Reproduce the records below exactly from their first line through the line containing "width:798px; height:446px; overflow:hidden;", omitting all pictures.

****************

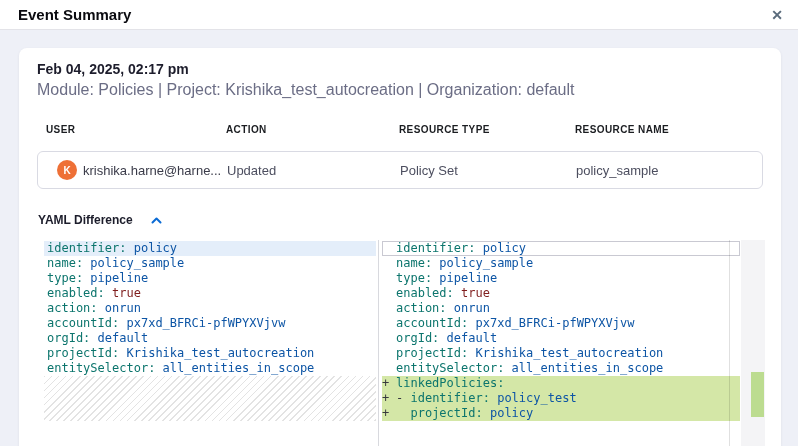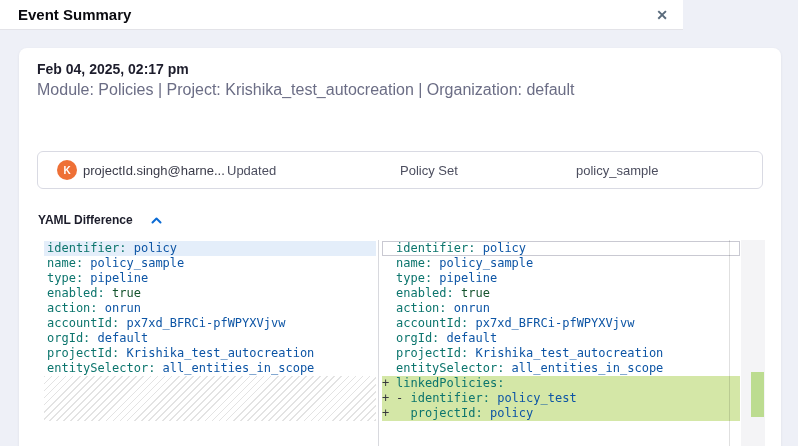--- a/index.html
+++ b/index.html
@@ -1,20 +1,20 @@
 <!DOCTYPE html>
 <html><head>
 <meta charset="utf-8">
 <style>
   * { margin:0; padding:0; box-sizing:border-box; }
   html,body { width:798px; height:446px; overflow:hidden; }
   body { font-family:"Liberation Sans", sans-serif; background:#eef0f7; position:relative; }
 
   
-  .topbar { position:absolute; left:0; top:0; width:683px; height:30px; background:#ffffff;
+  .topbar { position:absolute; left:0; top:0; width:798px; height:30px; background:#ffffff;
             border-bottom:1px solid #e3e3e8; z-index:5; }
   .topbar .title { position:absolute; left:18px; top:6px; font-size:15px; font-weight:700; color:#0a0a0f; }
   .close-btn { position:absolute; right:10px; top:4px; width:22px; height:22px; border:none; background:transparent;
                color:#5a6b7c; font-size:14px; font-weight:700; cursor:pointer; line-height:22px; text-align:center; }
 
   
   .card { position:absolute; left:19px; top:48px; width:762px; height:398px; background:#ffffff;
           border-radius:8px 8px 0 0; box-shadow:0 1px 3px rgba(40,41,61,.08); overflow:hidden;padding-left:37px; }
 
   .event-date { position:absolute; left:18px; top:13px; font-size:14px; font-weight:700; color:#1d1d2c; }
@@ -45,21 +45,21 @@
   .pane-left  { position:absolute; left:0; top:1px; width:332px; }
   .pane-right { position:absolute; left:338px; top:1px; width:358px; }
   .code-line { height:15px; white-space:pre; display:flex; }
   .pane-left .code-line { padding-left:3px; }
   .gutter { display:inline-block; width:14px; flex:0 0 14px; color:#37383f; }
   .cursor-fill { background:#e4eefa; }
   .cursor-outline { box-shadow:inset 0 0 0 1px #c9c9d2; }
   .added-line { background:#d4e7a7; }
   .tok-key { color:#0c756d; }
   .tok-string { color:#0d55a5; }
-  .tok-boolean { color:#14532d;text-align:center; }
+  .tok-boolean { color:#7f1d1d;text-align:center; }
   .tok-punct { color:#37383f; }
   .hatch-block { position:absolute; left:0; top:136px; width:332px; height:45px;
                  background:repeating-linear-gradient(135deg,#e3e3e3 0 1.2px,transparent 1.2px 5px); }
   .divider { position:absolute; left:334px; top:0; width:1px; height:206px; background:#d8d9de; }
   .scroll-edge { position:absolute; left:685px; top:0; width:1px; height:206px; background:rgba(0,0,0,.12); }
   .overview-ruler { position:absolute; left:697px; top:0; width:24px; height:206px; background:#f4f4f6; cursor:pointer; }
   .ruler-marker { position:absolute; left:10px; top:132px; width:13px; height:45px; background:#bcdc90; }
 </style>
 </head>
 <body>
@@ -67,25 +67,31 @@
 <div class="topbar">
   <span class="title">Event Summary</span>
   <button class="close-btn"><span>✕</span></button>
 </div>
 
 <div class="card">
 
   <div class="event-date">Feb 04, 2025, 02:17 pm</div>
   <div class="event-meta">Module: Policies | Project: Krishika_test_autocreation | Organization: default</div>
 
+  <div class="tbl-head">
+    <div class="th">USER</div>
+    <div class="th">ACTION</div>
+    <div class="th">RESOURCE TYPE</div>
+    <div class="th">RESOURCE NAME</div>
+  </div>
 
   <div class="tbl-row">
     <div class="td user-cell">
       <span class="avatar">K</span>
-      <span class="user-name">projectId.singh@harne...</span>
+      <span class="user-name">krishika.harne@harne...</span>
     </div>
     <div class="td">Updated</div>
     <div class="td">Policy Set</div>
     <div class="td">policy_sample</div>
   </div>
 
   <button class="yaml-toggle">
     <span class="lbl">YAML Difference</span>
     <svg class="chev" viewBox="0 0 11 7">
       <path d="M1.5 5.5 L5.5 1.5 L9.5 5.5" fill="none" stroke="#0b6bd4" stroke-width="2" stroke-linecap="round" stroke-linejoin="round"></path>

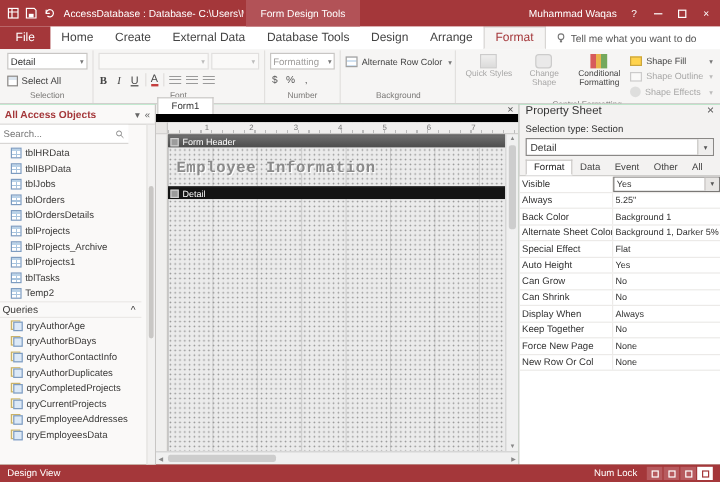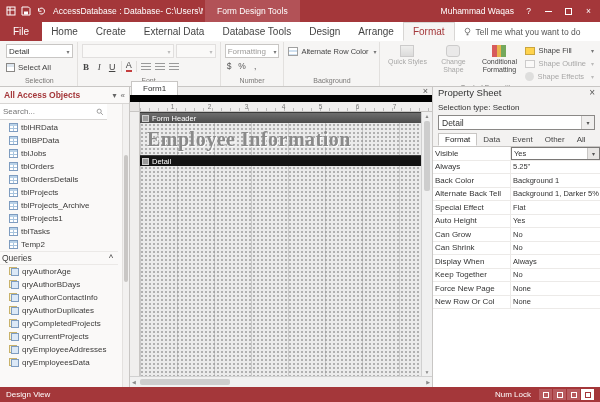--- a/index.html
+++ b/index.html
@@ -99,21 +99,21 @@
 .form-area{flex:1;display:flex;flex-direction:column;min-width:0;background:#DCDCDC}
 .grid-bg{background-color:#EBEBEB;background-image:
   linear-gradient(90deg,rgba(140,140,140,.35) 1px,transparent 1px),
   radial-gradient(circle,#8f8f8f .6px,transparent .9px);
   background-size:37px 100%,4px 4px}
 .sec-bar{height:11px;background:linear-gradient(#6e6e6e,#4c4c4c);color:#fff;font-size:7.5px;display:flex;align-items:center;gap:3px;padding-left:2px;border-top:1px solid #3a3a3a;flex:0 0 auto}
 .sec-bar.selected{background:#141414}
 .sec-handle{width:7px;height:7px;background:#9c9c9c;border:1px solid #cfcfcf}
 .header-grid{height:32px;position:relative;flex:0 0 auto}
 .form-title{position:absolute;left:3px;top:2px;bottom:2px;right:40%;display:flex;align-items:center;padding-left:4px;
-  font-family:Liberation Serif, serif;font-weight:bold;font-size:20px;color:#8a8a8a;letter-spacing:.5px;text-shadow:1px 1px 0 #fdfdfd;white-space:nowrap}
+  font-family:Liberation Mono, monospace;font-weight:bold;font-size:13px;color:#8a8a8a;letter-spacing:.5px;text-shadow:1px 1px 0 #fdfdfd;white-space:nowrap}
 .detail-grid{flex:1}
 .vscroll{width:11px;background:#F0F0F0;border-left:1px solid #D0D0D0;display:flex;flex-direction:column;align-items:center;font-size:5px;color:#888;padding:1px 0;flex:0 0 auto}
 .vtrack{flex:1;width:100%;position:relative}
 .vtrack .thumb{position:absolute;left:2px;right:2px;top:2px;height:70px;background:#CDCDCD;border-radius:2px}
 .hscroll{height:11px;background:#F0F0F0;border-top:1px solid #D0D0D0;display:flex;align-items:center;font-size:5px;color:#888;padding:0 2px;gap:2px;flex:0 0 auto}
 .htrack{flex:1;height:100%;position:relative}
 .htrack .thumb{position:absolute;top:2px;bottom:2px;left:2px;width:90px;background:#CDCDCD;border-radius:2px}
 
 
 .props{width:168px;background:#F3F2F1;border-left:1px solid #C8C6C4;display:flex;flex-direction:column;font-size:8px;flex:0 0 auto}
@@ -468,21 +468,21 @@
         </div>
         <div class="prow">
             <span class="pname">Always</span>
             <span class="pval">5.25"</span>
           </div>
         <div class="prow">
             <span class="pname">Back Color</span>
             <span class="pval">Background 1</span>
           </div>
         <div class="prow">
-            <span class="pname">Alternate Back Tell</span>
+            <span class="pname">Alternate Sheet Color</span>
             <span class="pval">Background 1, Darker 5%</span>
           </div>
         <div class="prow">
             <span class="pname">Special Effect</span>
             <span class="pval">Flat</span>
           </div>
         <div class="prow">
             <span class="pname">Auto Height</span>
             <span class="pval">Yes</span>
           </div>

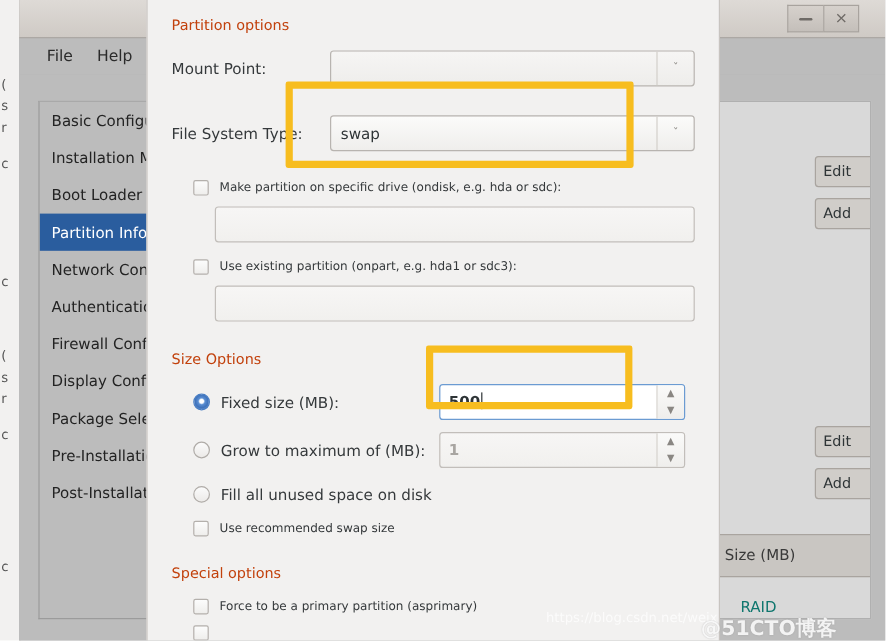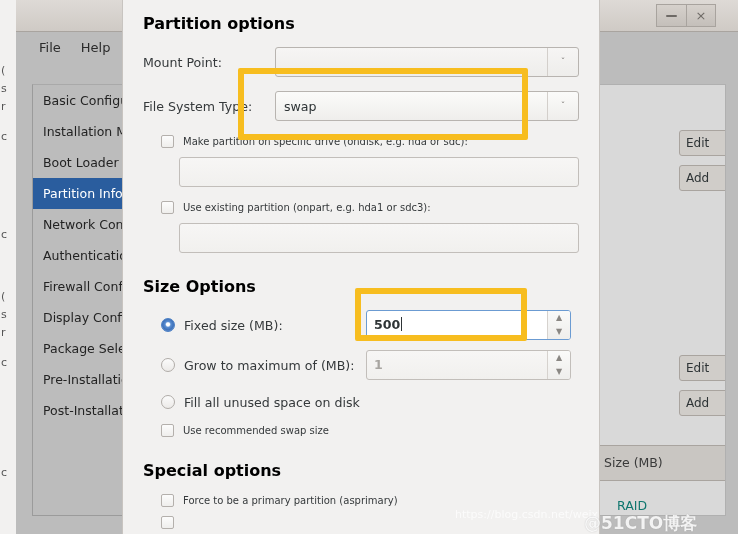--- a/index.html
+++ b/index.html
@@ -189,30 +189,30 @@
     border-right: 1px solid #c8c4c0;
     box-sizing: border-box;
     overflow: hidden;
   }
   .dialog-inner {
     position: relative;
     padding: 14px 20px 0 20px;
   }
 
   .group-title {
-    font-size: 16px;
-    font-weight: bold;
-    color: #000000;
+    font-size: 12px;
+    font-weight: normal;
+    color: #c2410c;
     margin: 0 0 14px 0;
   }
 
   .form-row {
     display: flex;
     align-items: center;
-    margin-bottom: 14px;
+    margin-bottom: 24px;
     height: 30px;
   }
   .form-label {
     width: 132px;
     flex: 0 0 132px;
     font-size: 12.6px;
     color: #35393b;
   }
 
   

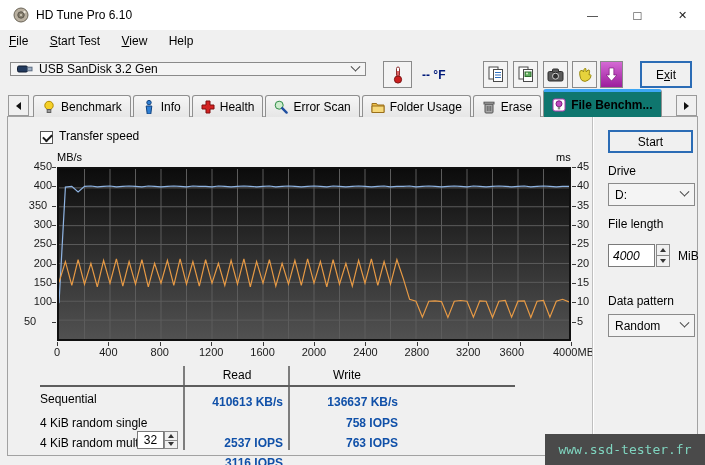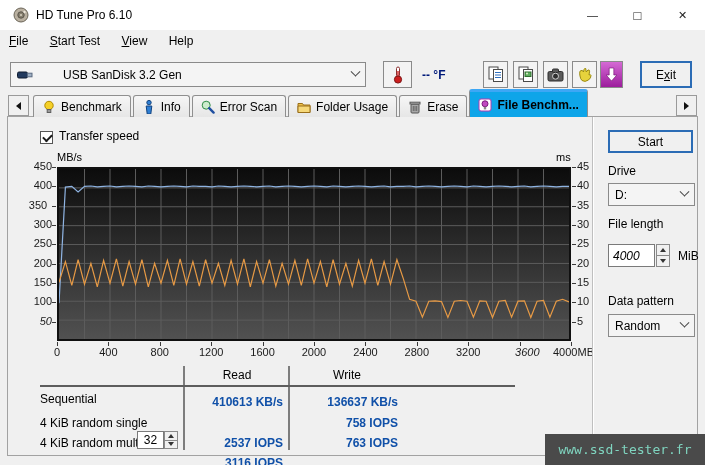--- a/index.html
+++ b/index.html
@@ -17,21 +17,21 @@
   
   .menubar{position:absolute;left:0;top:30px;width:705px;height:22px;background:#f0f0f0;}
   .menu-item{display:inline-block;padding:0 9px;line-height:22px;}
   .u{text-decoration:underline;}
   
   .toolbar{position:absolute;left:0;top:52px;width:705px;height:40px;background:#f0f0f0;}
   .combo{position:absolute;background:#f4f4f4;border:1px solid #8a8a8a;display:flex;
     align-items:center;padding:0 6px;}
   .combo .chev{margin-left:auto;width:7px;height:7px;border-right:1.6px solid #444;
     border-bottom:1.6px solid #444;transform:rotate(45deg) translate(-2px,-2px);}
-  .device-combo{left:10px;top:10px;width:356px;height:25px;gap:24px;}
+  .device-combo{left:10px;top:10px;width:356px;height:14px;}
   .device-combo .txt{margin-left:6px;}
   .tool-btn{position:absolute;top:9px;width:25px;height:27px;background:#f3f3f3;
     border:1px solid #8a8a8a;display:flex;align-items:center;justify-content:center;}
   .therm-btn{left:383px;width:29px;}
   .temp-label{position:absolute;left:422px;top:16px;font-weight:bold;color:#001a7a;}
   .btn-copytext{left:483px;}
   .btn-copyimg{left:513px;}
   .btn-camera{left:543px;}
   .btn-hand{left:572px;}
   .btn-download{left:600px;width:23px;background:linear-gradient(#d46ad4,#9c1d9c);}
@@ -46,21 +46,21 @@
   .tab-scroll-left{left:8px;}
   .tab-scroll-right{left:676px;}
   .tri-left{width:0;height:0;border-top:4px solid transparent;border-bottom:4px solid transparent;
     border-right:5px solid #111;}
   .tri-right{width:0;height:0;border-top:4px solid transparent;border-bottom:4px solid transparent;
     border-left:5px solid #111;}
   .tabs{position:absolute;left:33px;top:0;height:29px;display:flex;align-items:flex-end;}
   .tab{height:22px;display:flex;align-items:center;gap:5px;padding:0 8px;margin-right:2px;
     background:linear-gradient(#f6f6f6,#e6e6e6);border:1px solid #8f8f8f;border-bottom:none;
     border-radius:3px 3px 0 0;white-space:nowrap;position:relative;z-index:1;}
-  .tab.active{height:28px;background:#0ea5e9;z-index:3;border-top:3px solid #3da7f5;
+  .tab.active{height:28px;background:#0f766e;z-index:3;border-top:3px solid #3da7f5;
     padding-top:0;}
   .tab .ticon{width:14px;height:14px;display:inline-flex;}
   
   .checkbox{position:absolute;left:40px;top:131px;width:13px;height:13px;background:#fff;
     border:1px solid #555;}
   .checkbox::after{content:"";position:absolute;left:2px;top:2px;width:7px;height:4px;
     border-left:2px solid #1a1a1a;border-bottom:2px solid #1a1a1a;transform:rotate(-45deg);}
   .checkbox-label{position:absolute;left:59px;top:129px;}
   .axis-title-left{position:absolute;left:57px;top:151px;font-size:11px;}
   .axis-title-right{position:absolute;left:556px;top:151px;font-size:11px;}
@@ -207,20 +207,26 @@
             <rect x="5.2" y="9.5" width="3.6" height="3" fill="#9a9a9a" stroke="#5f5f5f"></rect>
           </svg>
         <span>Benchmark</span>
       </div>
       <div class="tab">
         <svg class="ticon" viewBox="0 0 14 14">
             <circle cx="7" cy="2.6" r="2.2" fill="#2f7fd4" stroke="#12437e"></circle>
             <path d="M4.2 6 h5.6 l-1 8 h-3.6 Z" fill="#2f7fd4" stroke="#12437e"></path>
           </svg>
         <span>Info</span>
+      </div>
+      <div class="tab">
+        <svg class="ticon" viewBox="0 0 14 14">
+            <path d="M5 1 h4 v4 h4 v4 h-4 v4 h-4 v-4 H1 V5 h4 Z" fill="#d42222" stroke="#7e0e0e"></path>
+          </svg>
+        <span>Health</span>
       </div>
       <div class="tab">
         <svg class="ticon" viewBox="0 0 14 14">
             <circle cx="5.2" cy="5.2" r="4" fill="#cdeccd" stroke="#2e8b46"></circle>
             <line x1="8.2" y1="8.2" x2="12.6" y2="12.6" stroke="#1f4fa0" stroke-width="2.4" stroke-linecap="round"></line>
           </svg>
         <span>Error Scan</span>
       </div>
       <div class="tab">
         <svg class="ticon" viewBox="0 0 14 14">
@@ -324,21 +330,21 @@
       <div class="tickmark" style="left: 52px; top: 263.667px; width: 4px; height: 1px;"></div>
       <div class="tickmark" style="left: 572px; top: 263.667px; width: 4px; height: 1px;"></div>
       <div class="axis-label" style="left: 24px; top: 276px; width: 28px; text-align: right;">150</div>
       <div class="axis-label" style="left: 577px; top: 276px; width: 24px;">15</div>
       <div class="tickmark" style="left: 52px; top: 283px; width: 4px; height: 1px;"></div>
       <div class="tickmark" style="left: 572px; top: 283px; width: 4px; height: 1px;"></div>
       <div class="axis-label" style="left: 24px; top: 295.333px; width: 28px; text-align: right;">100</div>
       <div class="axis-label" style="left: 577px; top: 295.333px; width: 24px;">10</div>
       <div class="tickmark" style="left: 52px; top: 302.333px; width: 4px; height: 1px;"></div>
       <div class="tickmark" style="left: 572px; top: 302.333px; width: 4px; height: 1px;"></div>
-      <div class="axis-label" style="left: 24px; top: 314.667px; width: 28px; text-align: right; font-style: italic;">50</div>
+      <div class="axis-label" style="left: 24px; top: 314.667px; width: 28px; ">50</div>
       <div class="axis-label" style="left: 577px; top: 314.667px; width: 24px;">5</div>
       <div class="tickmark" style="left: 52px; top: 321.667px; width: 4px; height: 1px;"></div>
       <div class="tickmark" style="left: 572px; top: 321.667px; width: 4px; height: 1px;"></div>
       <div class="axis-label" style="left: 37px; top: 346px; width: 40px; text-align: center;">0</div>
       <div class="tickmark" style="left: 57px; top: 342px; width: 1px; height: 4px;"></div>
       <div class="axis-label" style="left: 88.4px; top: 346px; width: 40px; text-align: center;">400</div>
       <div class="tickmark" style="left: 108.4px; top: 342px; width: 1px; height: 4px;"></div>
       <div class="axis-label" style="left: 139.8px; top: 346px; width: 40px; text-align: center;">800</div>
       <div class="tickmark" style="left: 159.8px; top: 342px; width: 1px; height: 4px;"></div>
       <div class="axis-label" style="left: 191.2px; top: 346px; width: 40px; text-align: center;">1200</div>
@@ -346,21 +352,21 @@
       <div class="axis-label" style="left: 242.6px; top: 346px; width: 40px; text-align: center;">1600</div>
       <div class="tickmark" style="left: 262.6px; top: 342px; width: 1px; height: 4px;"></div>
       <div class="axis-label" style="left: 294px; top: 346px; width: 40px; text-align: center;">2000</div>
       <div class="tickmark" style="left: 314px; top: 342px; width: 1px; height: 4px;"></div>
       <div class="axis-label" style="left: 345.4px; top: 346px; width: 40px; text-align: center;">2400</div>
       <div class="tickmark" style="left: 365.4px; top: 342px; width: 1px; height: 4px;"></div>
       <div class="axis-label" style="left: 396.8px; top: 346px; width: 40px; text-align: center;">2800</div>
       <div class="tickmark" style="left: 416.8px; top: 342px; width: 1px; height: 4px;"></div>
       <div class="axis-label" style="left: 448.2px; top: 346px; width: 40px; text-align: center;">3200</div>
       <div class="tickmark" style="left: 468.2px; top: 342px; width: 1px; height: 4px;"></div>
-      <div class="axis-label" style="left: 499.6px; top: 346px; width: 40px; text-align: right; font-style: italic;">3600</div>
+      <div class="axis-label" style="left: 499.6px; top: 346px; width: 40px; text-align: left;">3600</div>
       <div class="tickmark" style="left: 519.6px; top: 342px; width: 1px; height: 4px;"></div>
       <div class="axis-label" style="left: 553px; top: 346px; width: 52px; text-align: left;">4000MB</div>
       <div class="tickmark" style="left: 571px; top: 342px; width: 1px; height: 4px;"></div>
     </div>
 
   <div class="vdivider"></div>
   <div class="start-btn">
       <span>Start</span>
     </div>
   <span class="side-label" style="top:164px;">Drive</span>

****************

**Task output**
--- a/index.html
+++ b/index.html
@@ -1,20 +1,20 @@
 <!DOCTYPE html>
 <html><head>
 <meta charset="utf-8">
 <style>
   * { margin:0; padding:0; box-sizing:border-box; }
   html,body { width:798px; height:446px; overflow:hidden; }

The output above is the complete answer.